No caso em questão, havia uma decisão definitiva na esfera administrativa reconhecendo que o débito, registrado em autos de infração, deveria ser pago. Diante disso, a empresa tem duas alternativas: pagar o débito ou questioná-lo na Justiça, com uma ação de anulação de débito fiscal, que exige também que seja feito depósito judicial.

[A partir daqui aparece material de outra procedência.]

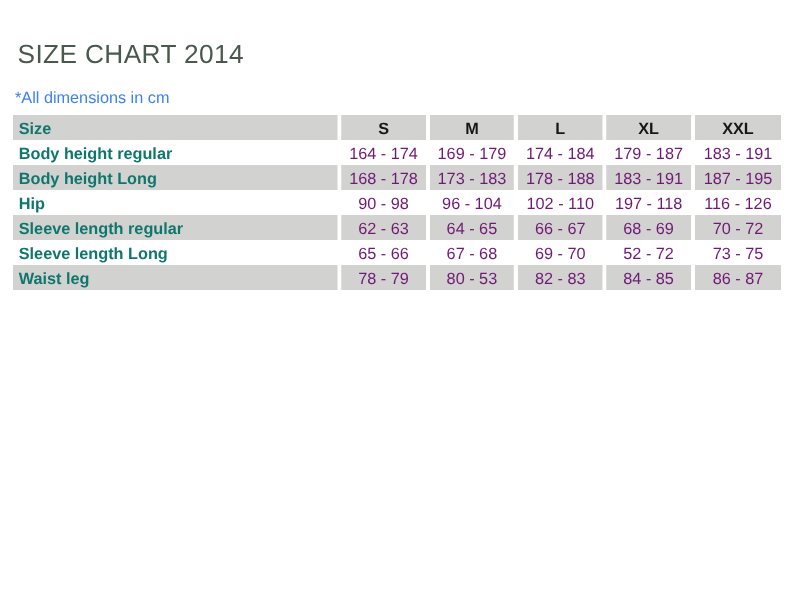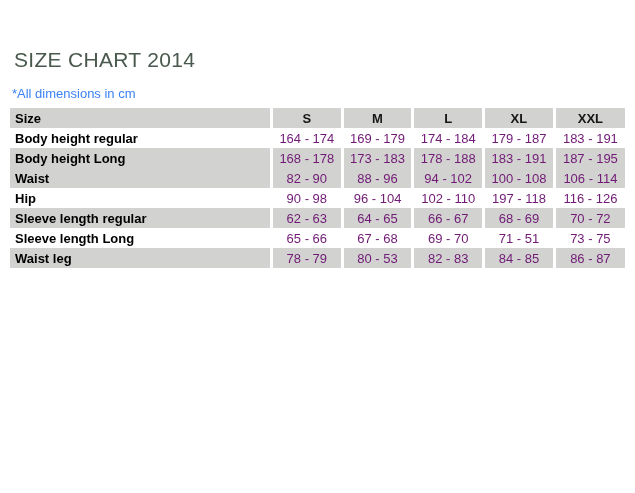--- a/index.html
+++ b/index.html
@@ -13,7 +13,7 @@
     height: 358px;
     background: #ffffff;
     box-sizing: border-box;
-    padding: 48px 10px 0 10px;
+    padding: 32px 10px 0 10px;
     overflow: hidden;
   }
   .page-title {

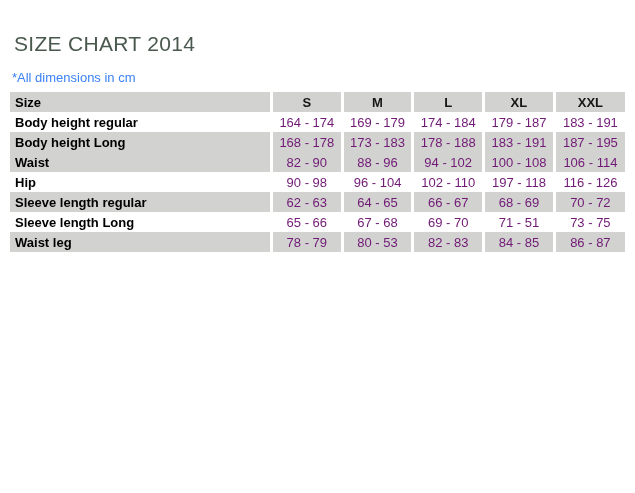--- a/index.html
+++ b/index.html
@@ -52,7 +52,7 @@
     text-align: left;
     padding-left: 5px !important;
     font-weight: bold;
-    color: #000000;
+    color: #0f766e;
   }
   .value-cell {
     text-align: center;

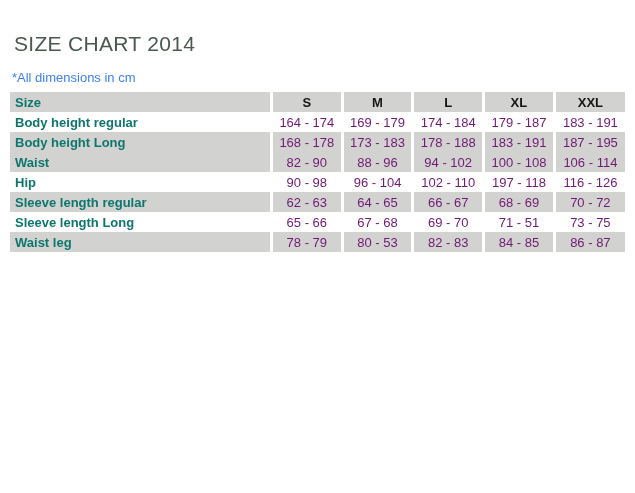--- a/index.html
+++ b/index.html
@@ -101,14 +101,6 @@
           <td class="value-cell">183 - 191</td>
           <td class="value-cell">187 - 195</td>
         </tr>
-        <tr class="gray">
-          <td class="label-cell">Waist</td>
-          <td class="value-cell">82 - 90</td>
-          <td class="value-cell">88 - 96</td>
-          <td class="value-cell">94 - 102</td>
-          <td class="value-cell">100 - 108</td>
-          <td class="value-cell">106 - 114</td>
-        </tr>
         <tr>
           <td class="label-cell">Hip</td>
           <td class="value-cell">90 - 98</td>

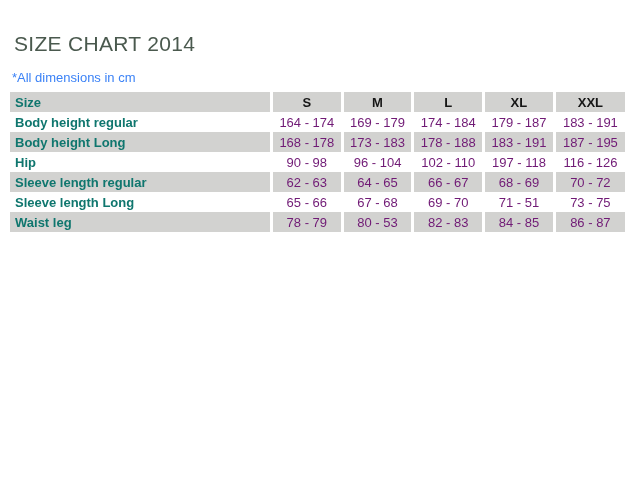--- a/index.html
+++ b/index.html
@@ -122,7 +122,7 @@
           <td class="value-cell">65 - 66</td>
           <td class="value-cell">67 - 68</td>
           <td class="value-cell">69 - 70</td>
-          <td class="value-cell">71 - 51</td>
+          <td class="value-cell">52 - 72</td>
           <td class="value-cell">73 - 75</td>
         </tr>
         <tr class="gray">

Já ao fisco estadual cabe cobrar a dívida, ou seja, entrar com a ação de execução – o estado tem prazo de até cinco anos para propor essa cobrança depois da decisão final na esfera administrativa. Nessa etapa, o mérito da dívida é discutido. Antes disso, porém, a empresa entrou com uma cautelar. O objetivo era garantir o débito para que, até o momento em que a Fazenda entrasse com a execução, a regularidade fiscal da empresa fosse mantida e, assim, o regime especial de tributação, essencial para as atividades, não fosse prejudicado e pudesse ser renovado.
Emissão de notas
Os principais diferenciais da empresa em seu regime especial eram relativos à emissão de notas e prazo de recolhimento de impostos. As empresas garantem também a participação em licitações e certidões negativas de débito.
A medida cautelar é comum e costuma ser aceita pelo Judiciário, que já tem jurisprudência firmada no STJ (Superior Tribunal de Justiça), presidido pelo ministro Ari Pargendler. A inovação foi aceitar os imóveis como garantia.
A advogada tributarista Carolina Sayuri Nagai, do escritório Advocacia Lunardelli, responsável pela causa, explica que o depósito em dinheiro ou a carta de fiança são os meios aceitos pelo Judiciário. Para ela, a decisão que aceitou os imóveis é importante por desonerar as empresas. “Na fiança, existe uma alta manutenção, inicial e mensal. No depósito, o valor deve ser pago de uma só vez. No caso do imóvel, não existe ônus algum para as empresas, que só oferecem um bem que já era delas”, afirma a especialista.
Segundo a advogada, a decisão, dada por um juiz de um fórum pequeno no interior de São Paulo, deve ainda ser divulgada para que, eventualmente, seja aplicada em outras ações. “Mas a medida já foi concedida para uma grande empresa e com um grande valor de débito, o que indica que pode valer em outros casos”, completou.
O fundamento para a concessão da cautelar, de acordo com Carolina, é que o contribuinte não pode esperar o Fisco propor a execução e, nesse tempo, indeterminado, ficar “descoberta” e “devedora”.
Os imóveis servirão de garantia até o fim da ação de execução, proposta pela Fazenda estadual três meses depois da decisão da justiça.
A caução oferecida pelo contribuinte não suspende a exigência do crédito: quando proposta antes da execução fiscal, ela equipara-se à penhora antecipada.